[Saved data entries]
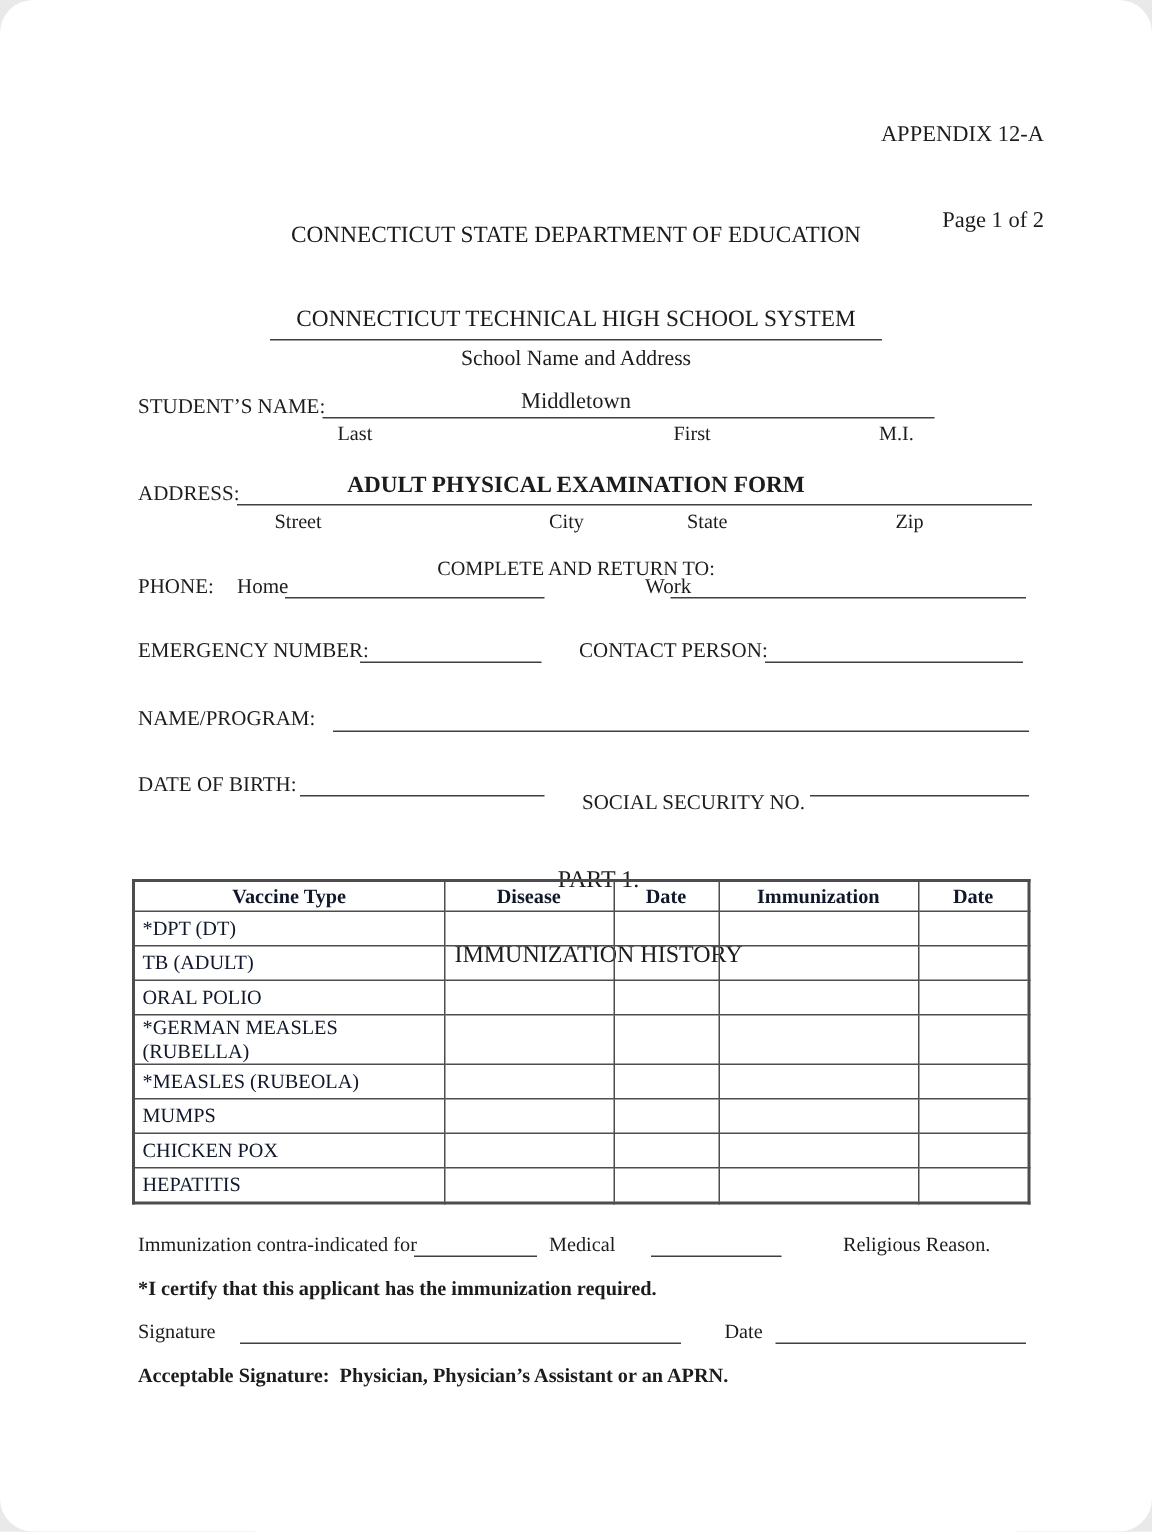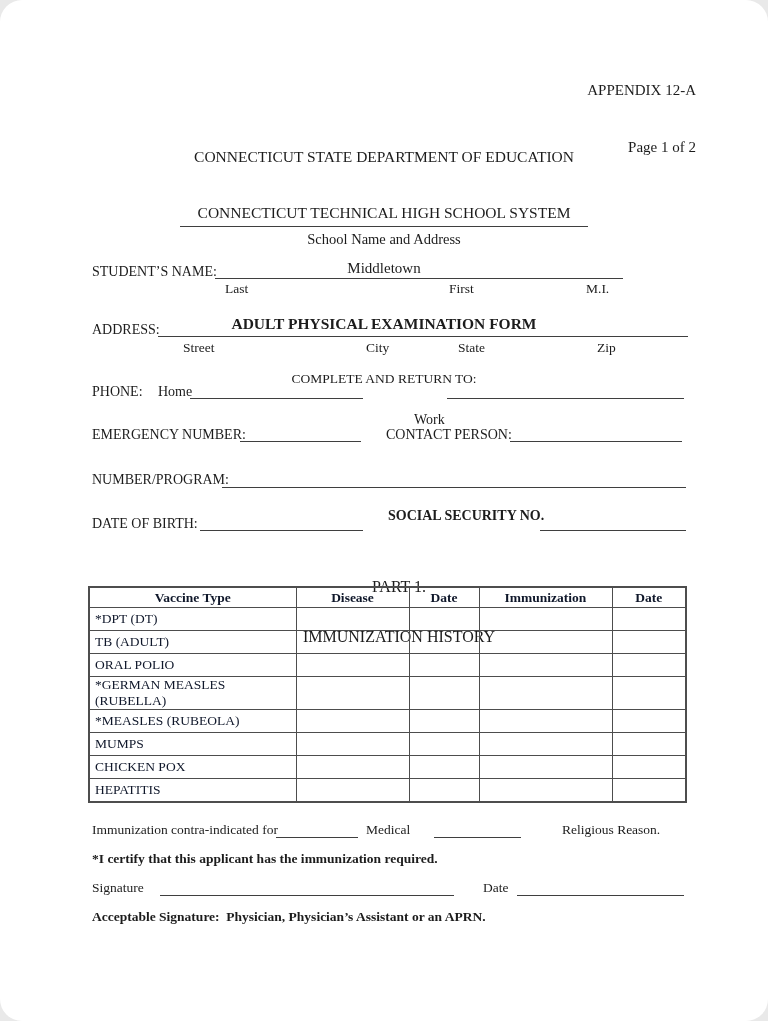--- a/index.html
+++ b/index.html
@@ -81,7 +81,7 @@
   <div class="abs lbl" style="top:384px;left:92px;">PHONE:</div>
   <div class="abs lbl" style="top:384px;left:158px;">Home</div>
   <div class="uline" style="top:398px;left:190px;width:173px;"></div>
-  <div class="abs lbl" style="top:384px;left:414px;margin-top:28px;">Work</div>
+  <div class="abs lbl" style="top:384px;left:430px;">Work</div>
   <div class="uline" style="top:398px;left:447px;width:237px;"></div>
 
   <div class="abs lbl" style="top:427px;left:92px;">EMERGENCY NUMBER:</div>

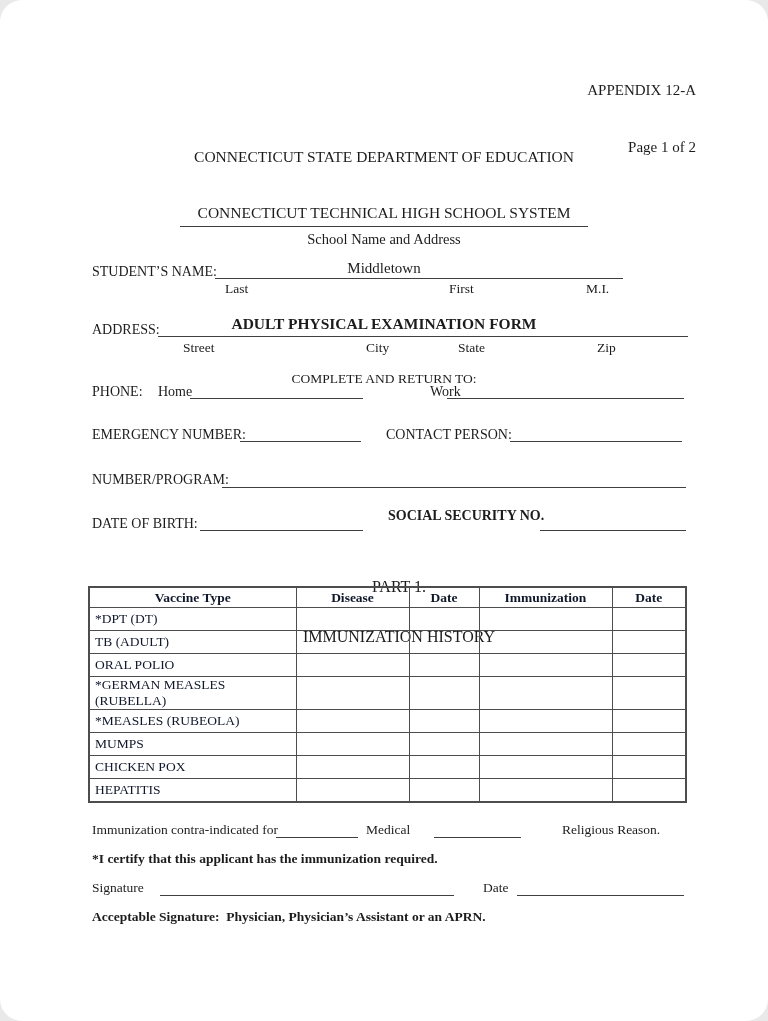--- a/index.html
+++ b/index.html
@@ -89,7 +89,7 @@
   <div class="abs lbl" style="top:427px;left:386px;">CONTACT PERSON:</div>
   <div class="uline" style="top:441px;left:510px;width:172px;"></div>
 
-  <div class="abs lbl" style="top:472px;left:92px;">NUMBER/PROGRAM:</div>
+  <div class="abs lbl" style="top:472px;left:92px;">NAME/PROGRAM:</div>
   <div class="uline" style="top:487px;left:222px;width:464px;"></div>
 
   <div class="abs lbl" style="top:516px;left:92px;">DATE OF BIRTH:</div>

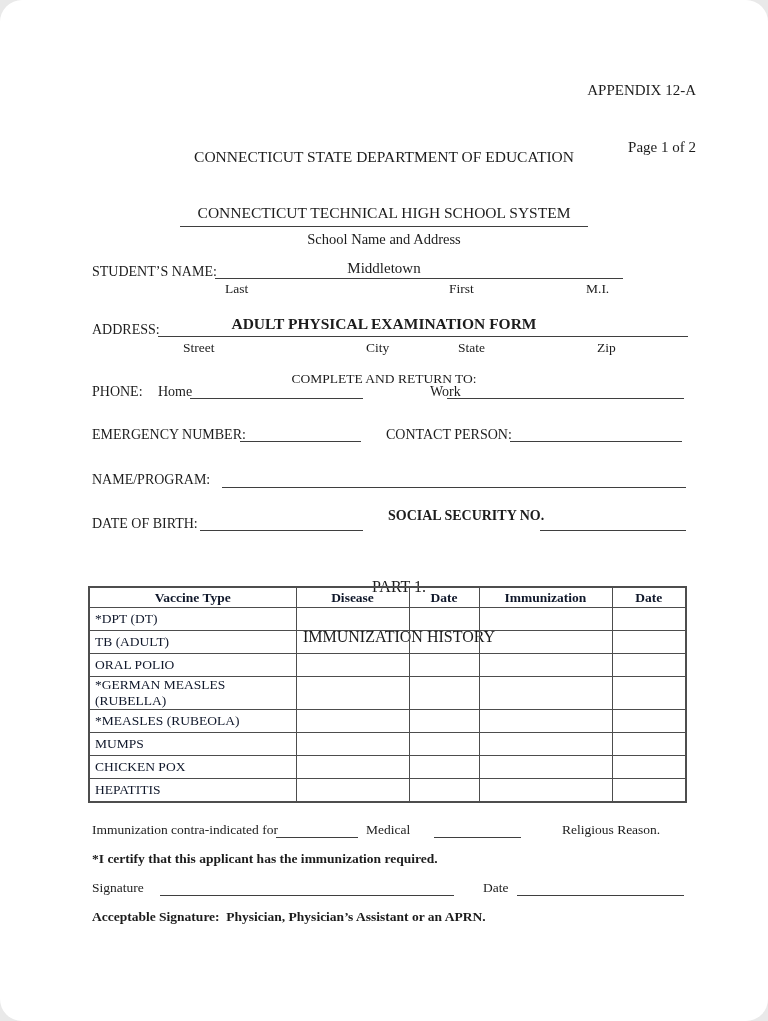--- a/index.html
+++ b/index.html
@@ -94,7 +94,7 @@
 
   <div class="abs lbl" style="top:516px;left:92px;">DATE OF BIRTH:</div>
   <div class="uline" style="top:530px;left:200px;width:163px;"></div>
-  <div class="abs lbl" style="top:508px;left:388px;font-weight:bold;">SOCIAL SECURITY NO.</div>
+  <div class="abs lbl" style="top:528px;left:388px;">SOCIAL SECURITY NO.</div>
   <div class="uline" style="top:530px;left:540px;width:146px;"></div>
 
   <div class="abs part1-block center">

**Required action**
Scan the records for the word "NUMBER". Copy each line where it turns up.

**Result for this exercise**
   <div class="abs lbl" style="top:427px;left:92px;">EMERGENCY NUMBER:</div>
-  <div class="abs lbl" style="top:472px;left:92px;">NUMBER/PROGRAM:</div>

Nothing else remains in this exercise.